§ **Activity**
Every entry below is to be copied word for word, with its pictures removed.

━━ Supplied records

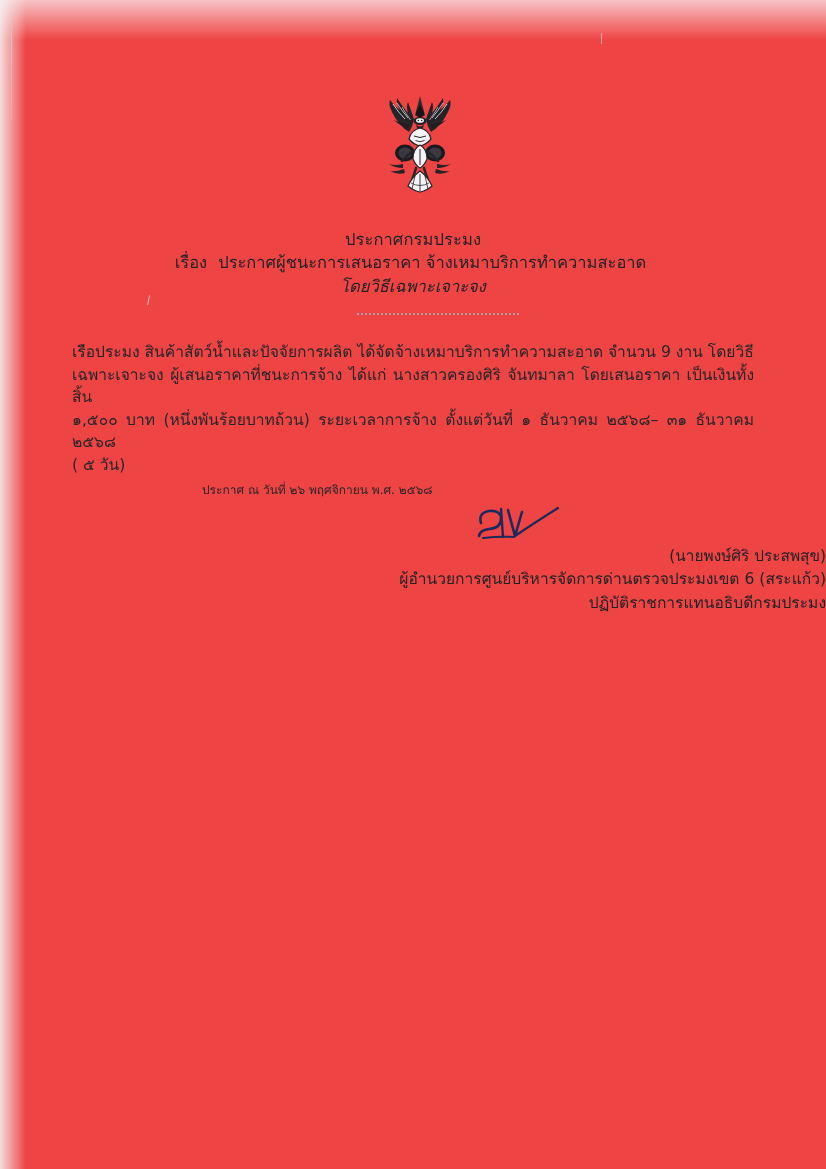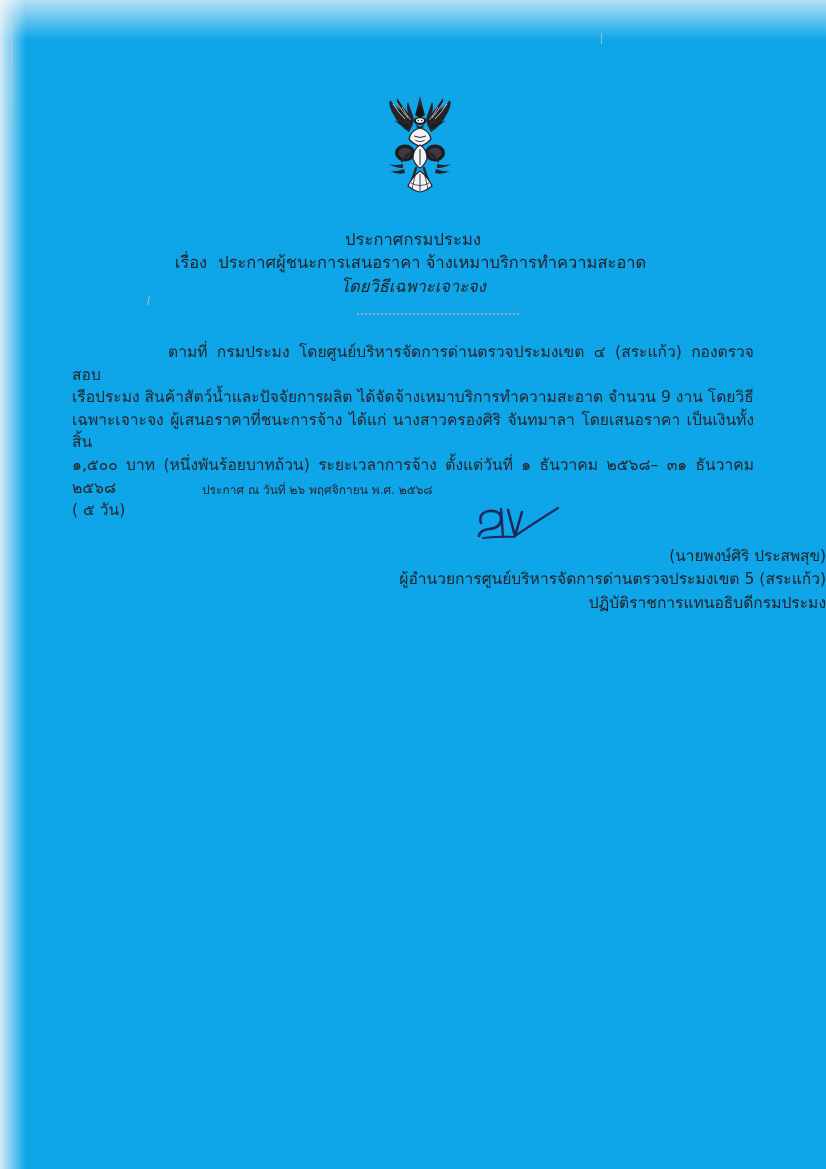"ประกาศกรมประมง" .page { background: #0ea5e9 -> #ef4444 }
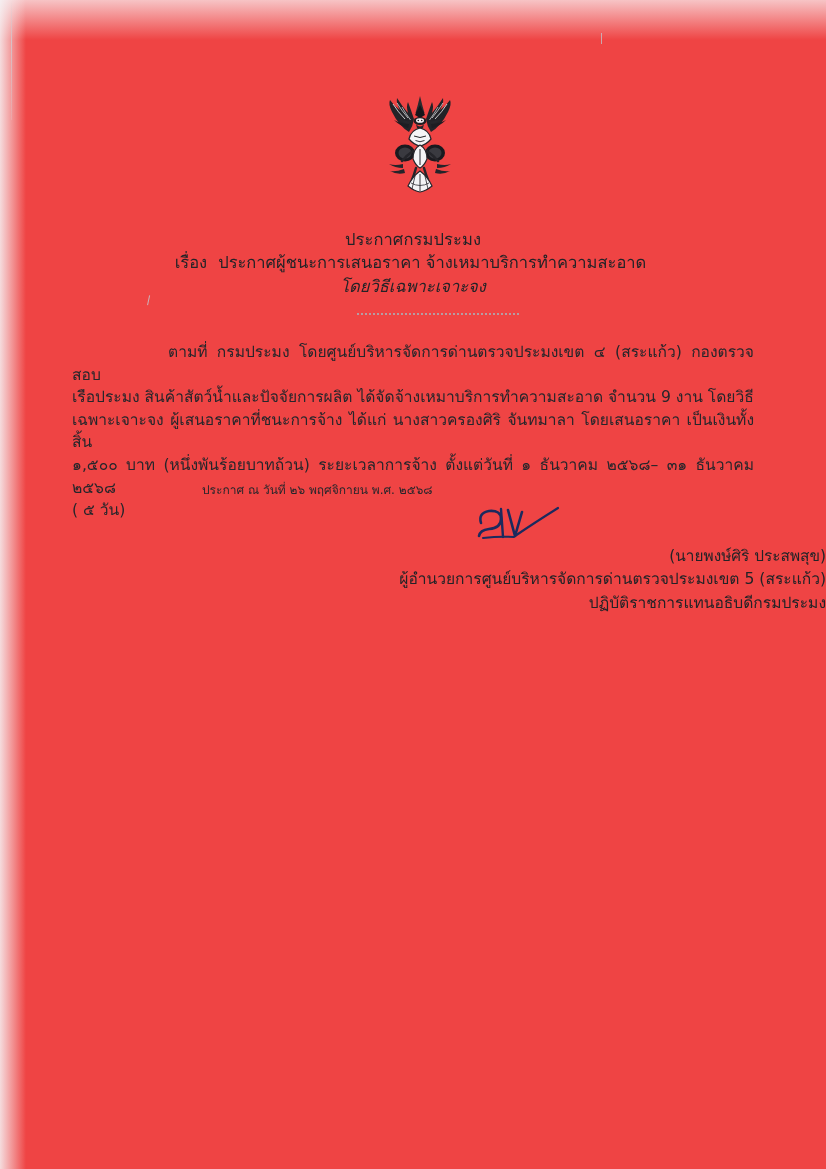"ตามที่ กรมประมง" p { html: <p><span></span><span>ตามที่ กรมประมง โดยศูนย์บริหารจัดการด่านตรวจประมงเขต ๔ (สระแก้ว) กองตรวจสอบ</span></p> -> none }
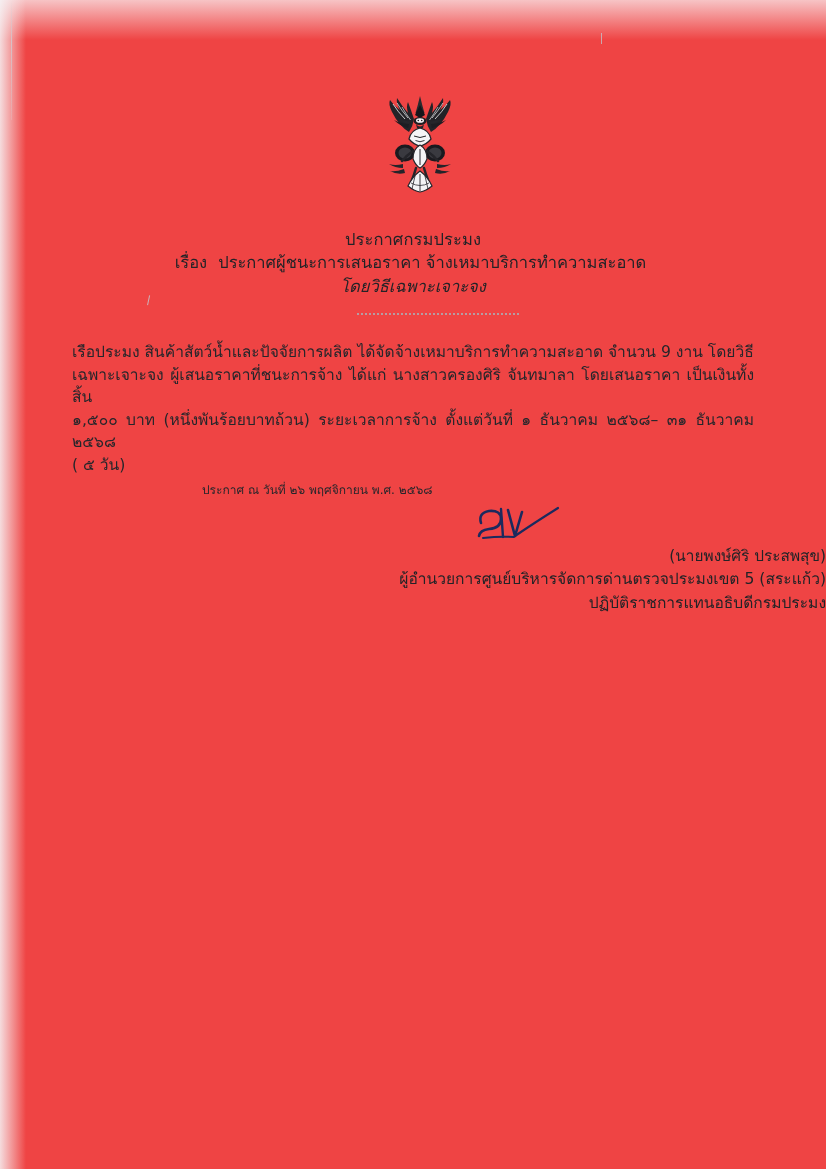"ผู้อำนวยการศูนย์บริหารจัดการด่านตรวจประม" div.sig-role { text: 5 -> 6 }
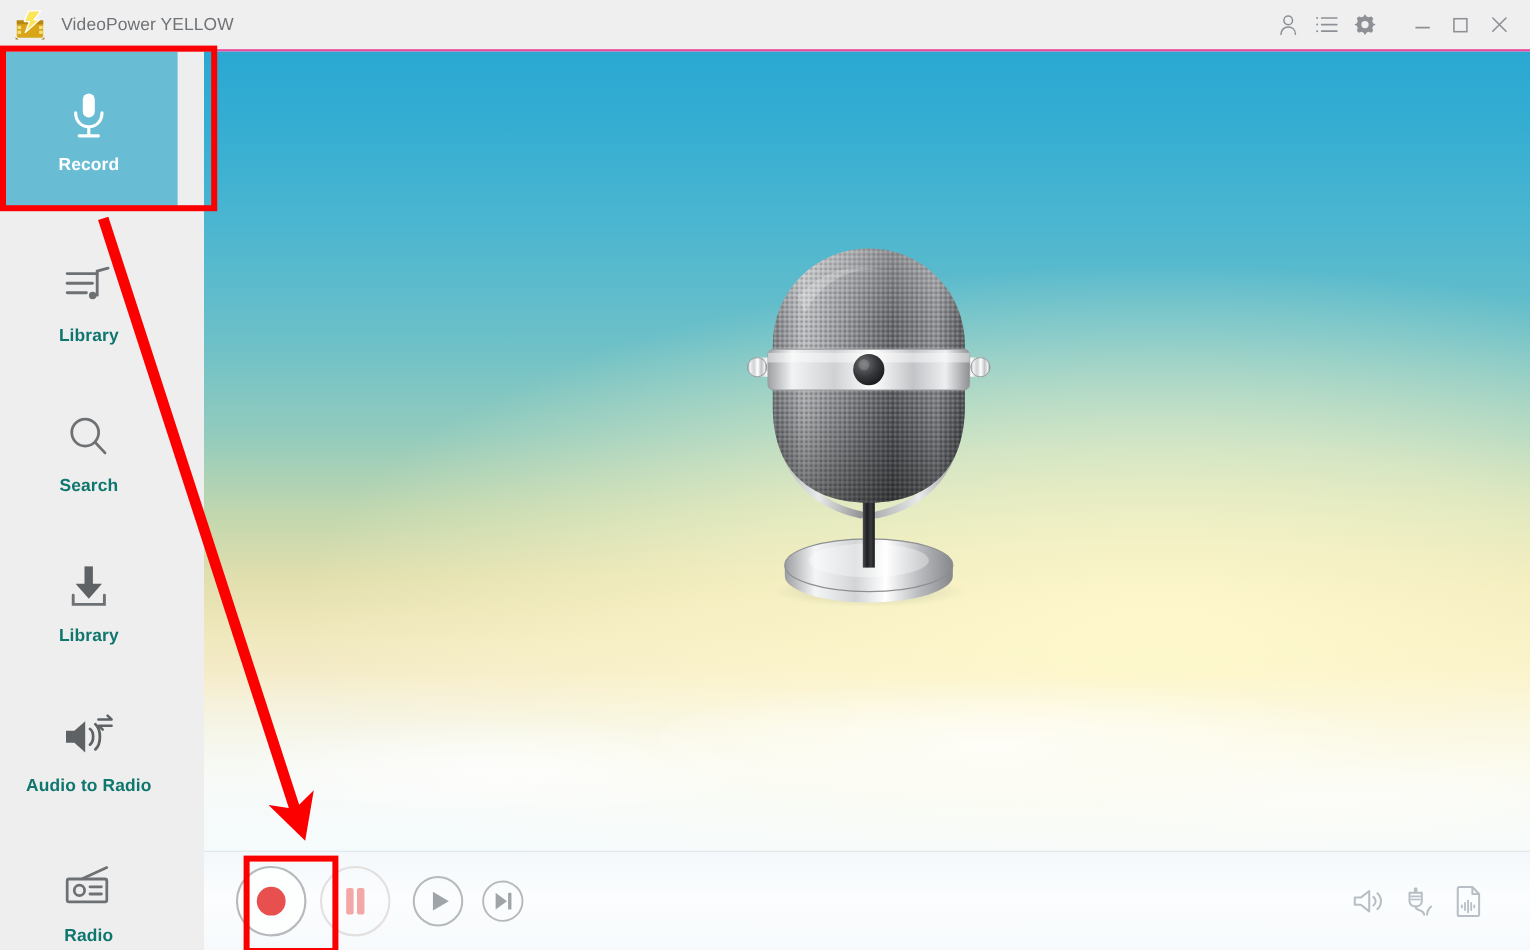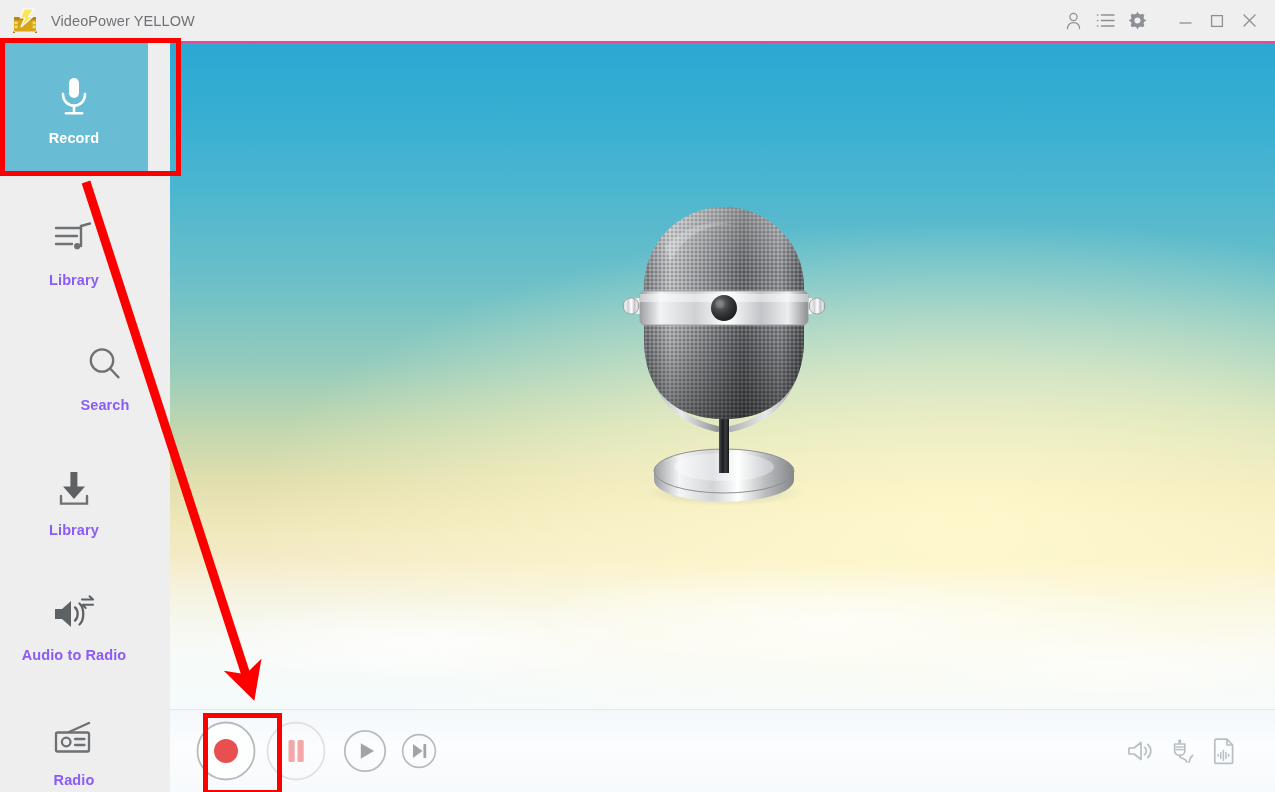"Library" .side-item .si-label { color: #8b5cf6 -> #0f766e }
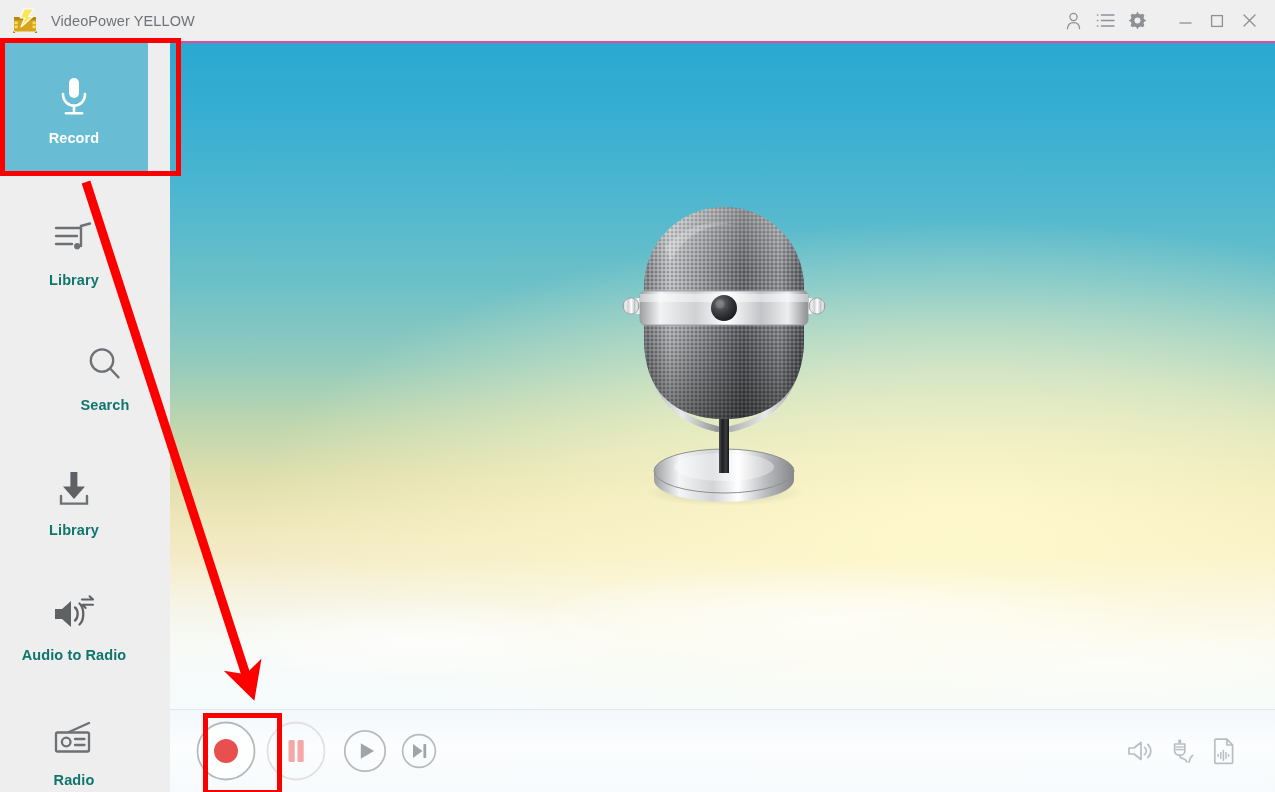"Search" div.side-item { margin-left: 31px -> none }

━━━━

§ **Exercise solution**
"ประกาศกรมประมง" .page { background: #0ea5e9 -> #ef4444 }
"ตามที่ กรมประมง" p { html: <p><span></span><span>ตามที่ กรมประมง โดยศูนย์บริหารจัดการด่านตรวจประมงเขต ๔ (สระแก้ว) กองตรวจสอบ</span></p> -> none }
"ผู้อำนวยการศูนย์บริหารจัดการด่านตรวจประม" div.sig-role { text: 5 -> 6 }
"Library" .side-item .si-label { color: #8b5cf6 -> #0f766e }
"Search" div.side-item { margin-left: 31px -> none }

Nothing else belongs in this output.